Rare Pierce Butler Letter Found In Library Book
The things you find when cleaning house…
The Law Library here at the University of Louisville has had a collection of donated books that have sat neglected, unloved, and worst of all, uncataloged in our attic for who knows how many decades. This summer, I started going through the books and officially adding them to our collection. There have been interesting finds (such as books published back in the 1600′s) that I will probably note in later entries in this blog. Almost as interesting as the books have been what I’ve found inserted in the books: old tests (a number of the books were donated by former faculty members), printed advertisements, business cards, etc. But hands down the most interesting item has been this: a handwritten letter from Supreme Court justice Pierce Butler to Benjamin Washer.
The content of the letter isn’t all that extraordinary. In 1920 (2 years before he ascended to the Court), Butler was apparently traveling through the state and he sent this letter to entice this letter to entice Washer to meet up with him in Frankfort. (Ben Washer was a Louisville lawyer and sometimes judge, who was also professor and Dean at the Jefferson School of Law–a night law school in Louisville that later merged with the UofL Law School.) Apparently, there was a boarding problem which Pierce tried to solve by offering to share his bed with Butler.

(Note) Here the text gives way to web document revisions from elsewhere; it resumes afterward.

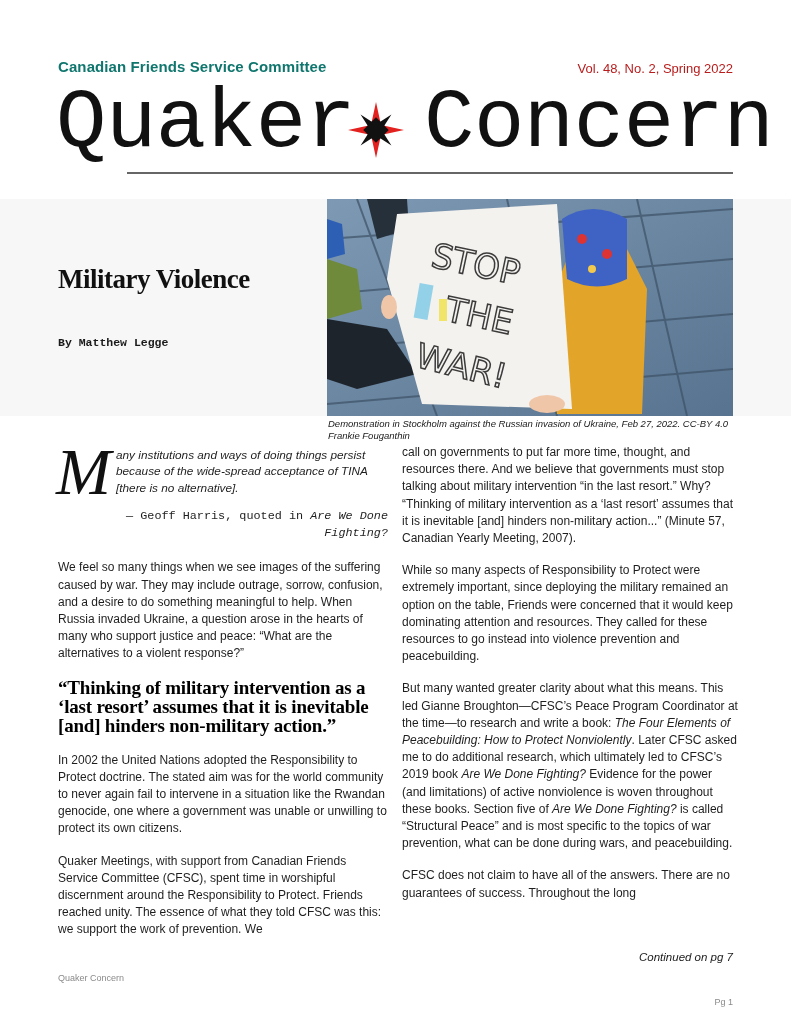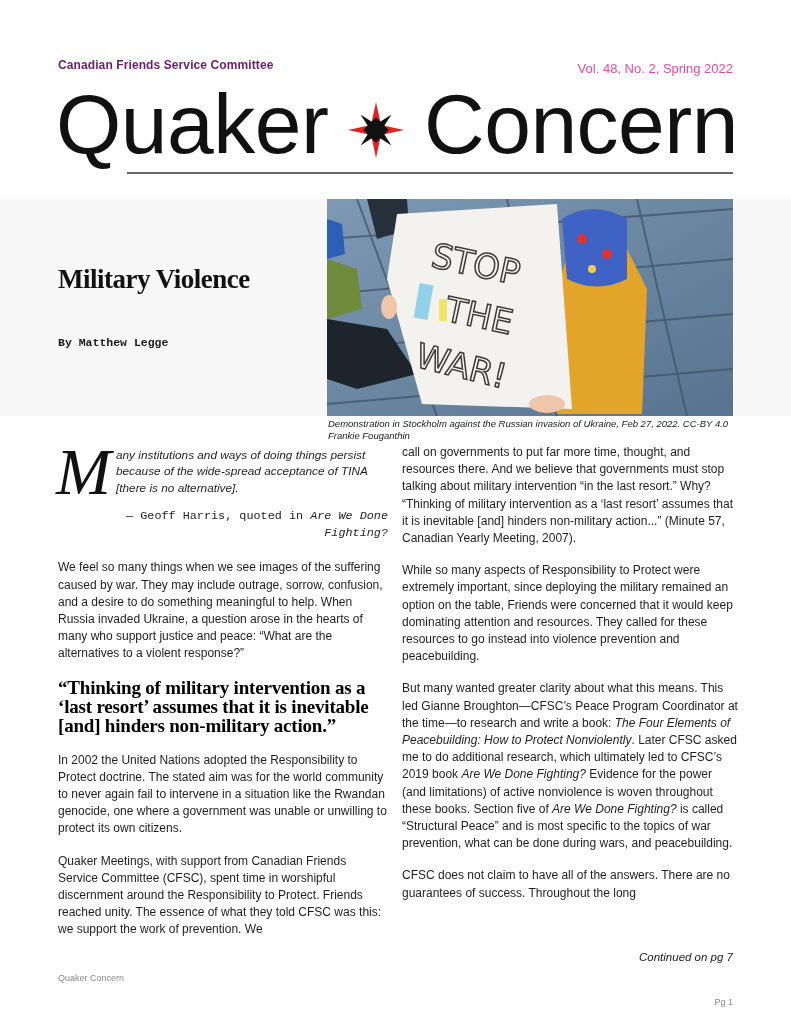--- a/index.html
+++ b/index.html
@@ -6,7 +6,7 @@
     html, body { width: 791px; height: 1024px; background: #ffffff; overflow: hidden; }
     body { position: relative; font-family: "Liberation Sans", sans-serif; color: #1a1a1a; }
 
-    .top-org { position: absolute; left: 58px; top: 58px; font-size: 12px; font-weight: bold; color: #701a75; letter-spacing: 0.1px; }
+    .top-org { position: absolute; left: 58px; top: 58px; font-size: 15px; font-weight: bold; color: #0f766e; letter-spacing: 0.1px; }
     .top-vol { position: absolute; right: 58px; top: 61px; font-size: 13px; color: #ec4899; }
 
     .masthead { position: absolute; left: 54px; top: 78px; width: 684px; height: 92px; }

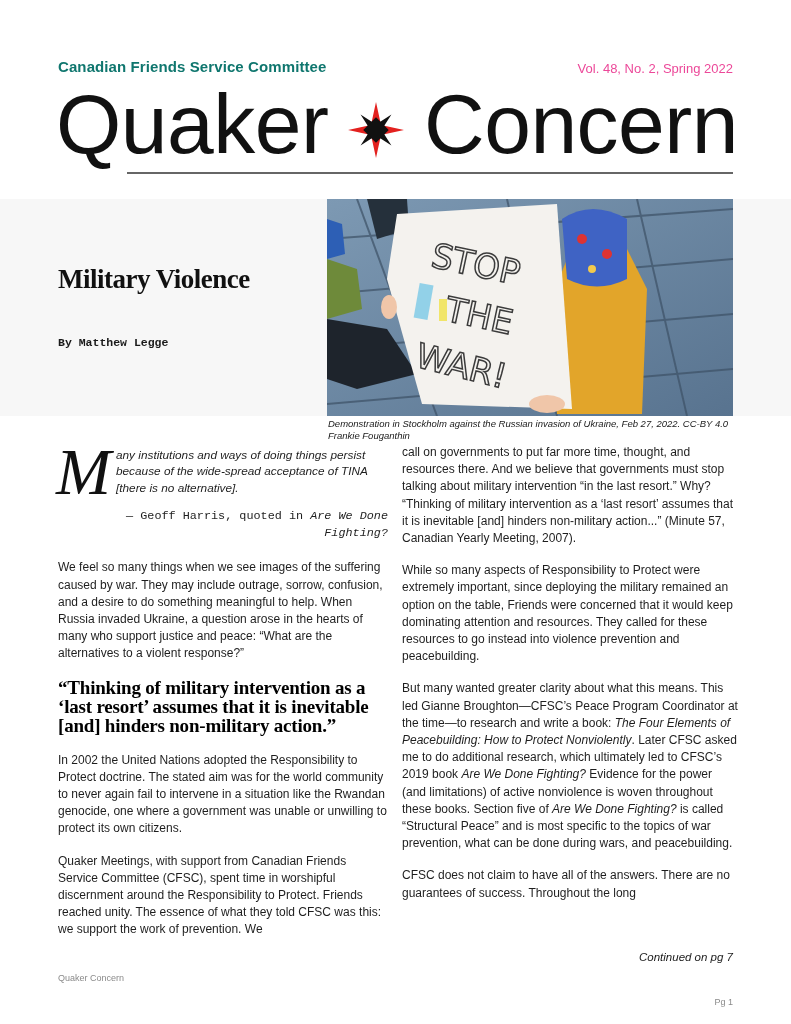--- a/index.html
+++ b/index.html
@@ -7,7 +7,7 @@
     body { position: relative; font-family: "Liberation Sans", sans-serif; color: #1a1a1a; }
 
     .top-org { position: absolute; left: 58px; top: 58px; font-size: 15px; font-weight: bold; color: #0f766e; letter-spacing: 0.1px; }
-    .top-vol { position: absolute; right: 58px; top: 61px; font-size: 13px; color: #ec4899; }
+    .top-vol { position: absolute; right: 58px; top: 61px; font-size: 13px; color: #b91c1c; }
 
     .masthead { position: absolute; left: 54px; top: 78px; width: 684px; height: 92px; }
     .mast-word { position: absolute; top: 0; font-family: Liberation Sans, sans-serif; font-size: 84px; line-height: 92px; color: #111; letter-spacing: -0.5px; }

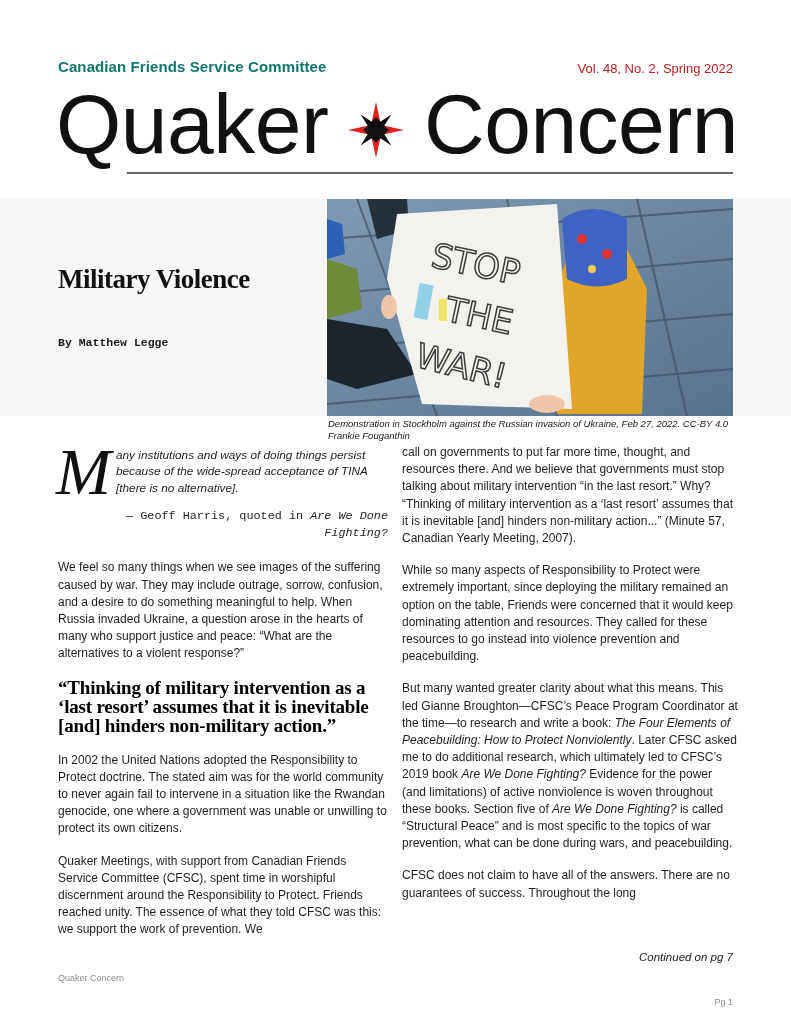--- a/index.html
+++ b/index.html
@@ -10,7 +10,7 @@
     .top-vol { position: absolute; right: 58px; top: 61px; font-size: 13px; color: #b91c1c; }
 
     .masthead { position: absolute; left: 54px; top: 78px; width: 684px; height: 92px; }
-    .mast-word { position: absolute; top: 0; font-family: Liberation Sans, sans-serif; font-size: 84px; line-height: 92px; color: #111; letter-spacing: -0.5px; }
+    .mast-word { position: absolute; top: 0; font-family: Liberation Mono, monospace; font-size: 84px; line-height: 92px; color: #111; letter-spacing: -0.5px; }
     .mast-left { left: 2px; }
     .mast-right { left: 370px; }
     .star { position: absolute; left: 292px; top: 22px; width: 60px; height: 60px; }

As one can see by reading the attached copy of the letter, Pierce helpfully drew a diagram of the bed and indicated that there was a nice view out the window from the bed. It is unknown whether Washer took Pierce up on his offer.

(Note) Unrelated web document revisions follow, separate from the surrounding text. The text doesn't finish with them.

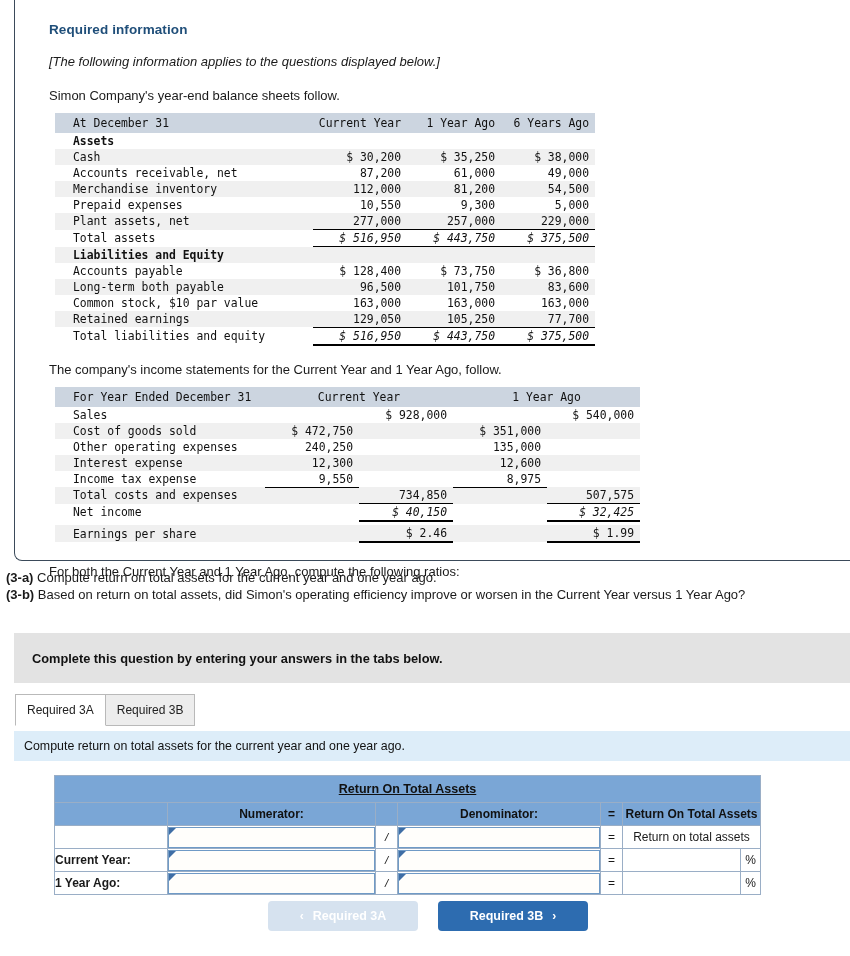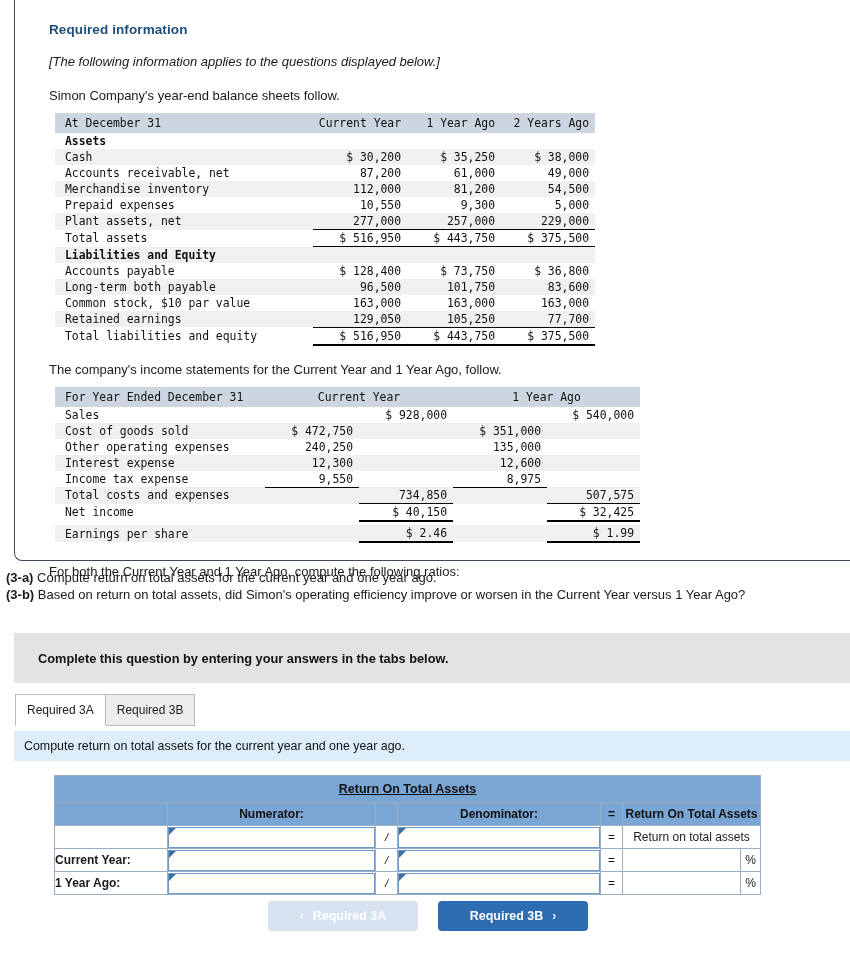--- a/index.html
+++ b/index.html
@@ -63,7 +63,7 @@
     font-weight: normal;
     text-align: right;
   }
-  .fin-table td.lbl, .fin-table th.lbl { text-align: left; padding-left: 10px; }
+  .fin-table td.lbl, .fin-table th.lbl { text-align: left; padding-left: 18px; }
   .fin-table tr.hdr td { background: #ccd5e0; padding-top: 3px; padding-bottom: 3px; }
   .fin-table tr.alt td { background: #f0f0f0; }
   .fin-table tr.plain td { background: #ffffff; }

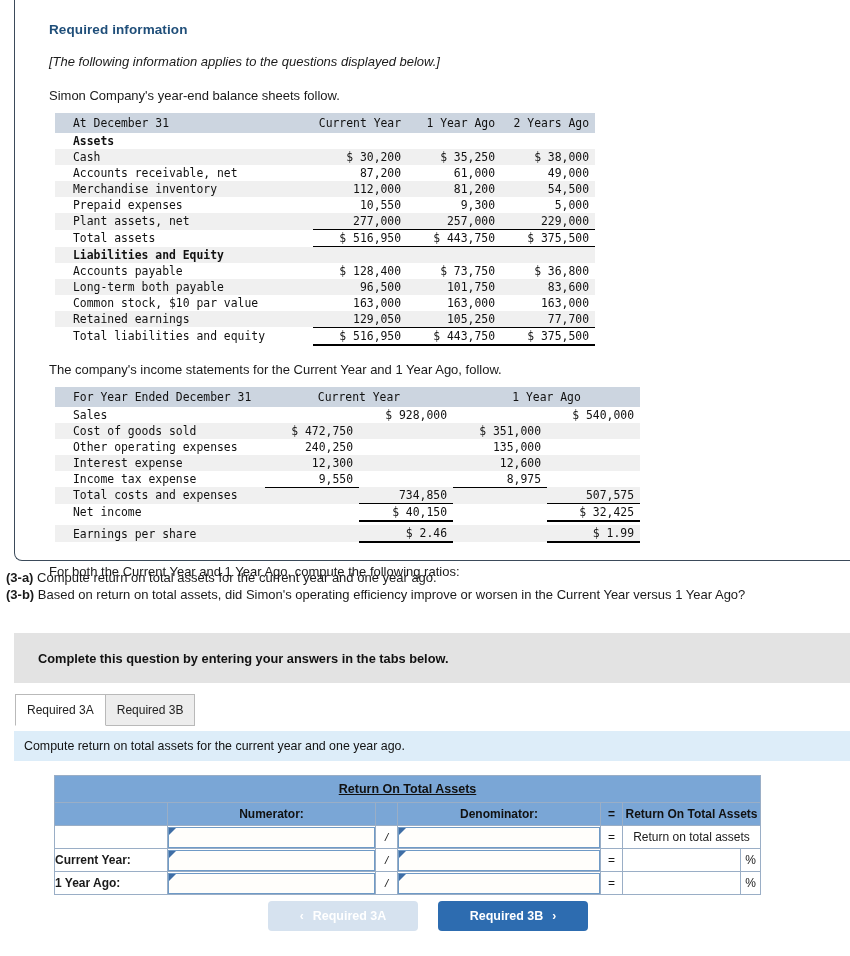--- a/index.html
+++ b/index.html
@@ -259,7 +259,7 @@
           <td class="lbl">At December 31</td>
           <td>Current Year</td>
           <td>1 Year Ago</td>
-          <td>2 Years Ago</td>
+          <td>6 Years Ago</td>
         </tr>
         <tr class="plain">
           <td class="lbl bold">Assets</td>

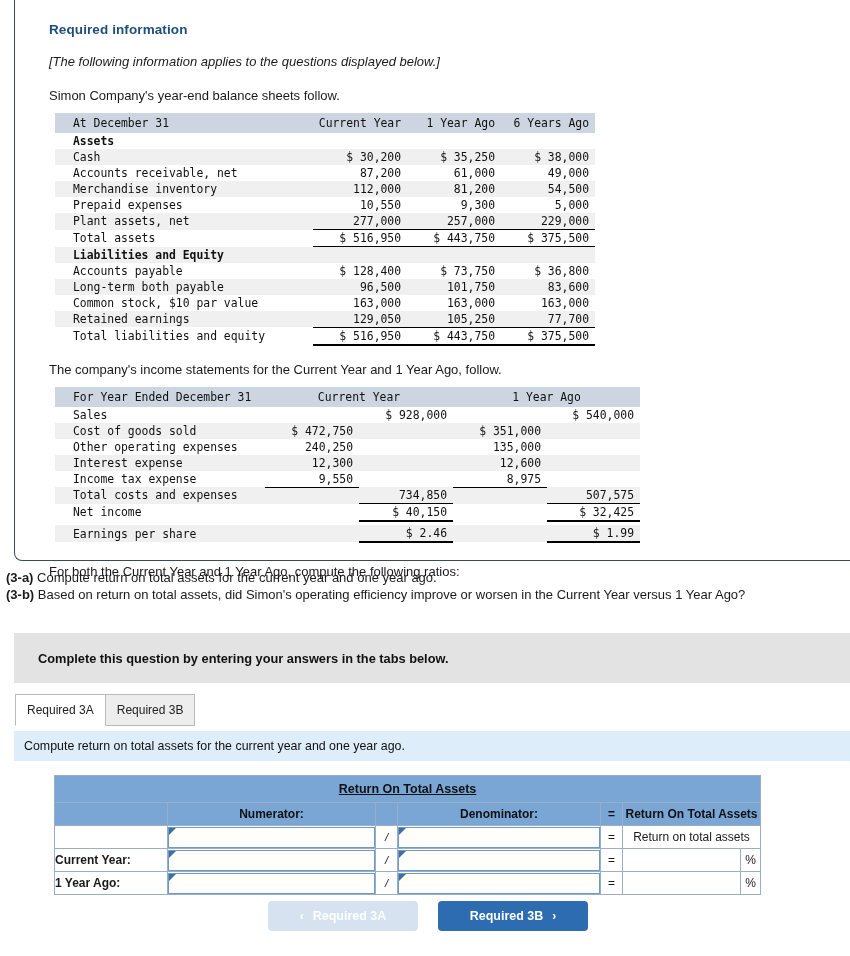--- a/index.html
+++ b/index.html
@@ -68,7 +68,7 @@
   .fin-table tr.alt td { background: #f0f0f0; }
   .fin-table tr.plain td { background: #ffffff; }
   .fin-table td.bold, .fin-table th.bold { font-weight: bold; }
-  td.top-rule  { border-top: 1.3px solid #000; }
+  td.top-rule  { border-top: 1.3px solid #000; font-style: italic; }
   td.dbl-rule  { border-bottom: 2.6px solid #000; }
   .sp-row td { height: 4px; padding: 0; background: #ffffff; }
 

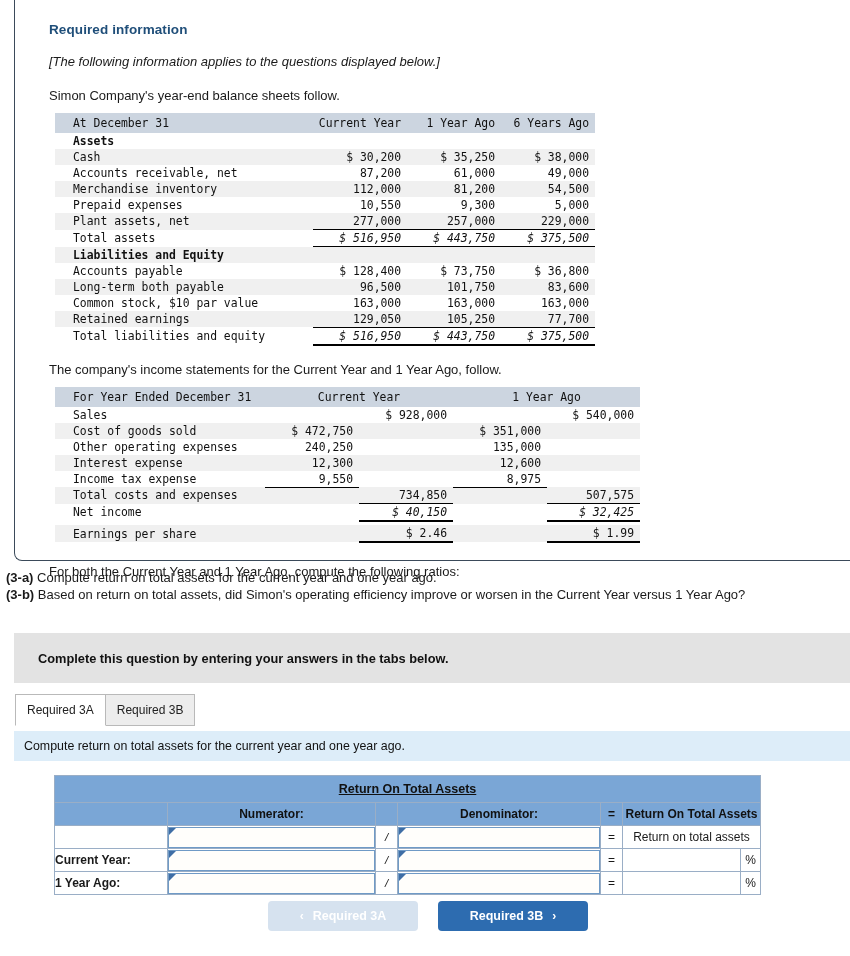--- a/index.html
+++ b/index.html
@@ -106,7 +106,7 @@
   }
   .grey-bar span {
     font-size: 12.8px; font-weight: bold;
-    padding-left: 24px; color: #111;
+    padding-left: 18px; color: #111;
   }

Other than what some people will make out about the sleeping arrangements, it is not a particularly significant letter. However, as a handwritten, personal Pierce Butler letter, it is fairly rare. Many Supreme Court justices (such as Brandeis and Harlan) kept most of their papers and made them available for posterity. However, there does not seem to much available from Butler. The Minnesota Historical Society seems to have a small collection of his pre-Supreme Court papers. But other than a few letters found in a few other collections that seems to be it, so any new letters that turn up are significant.
I can’t wait to see what else I can find in these books.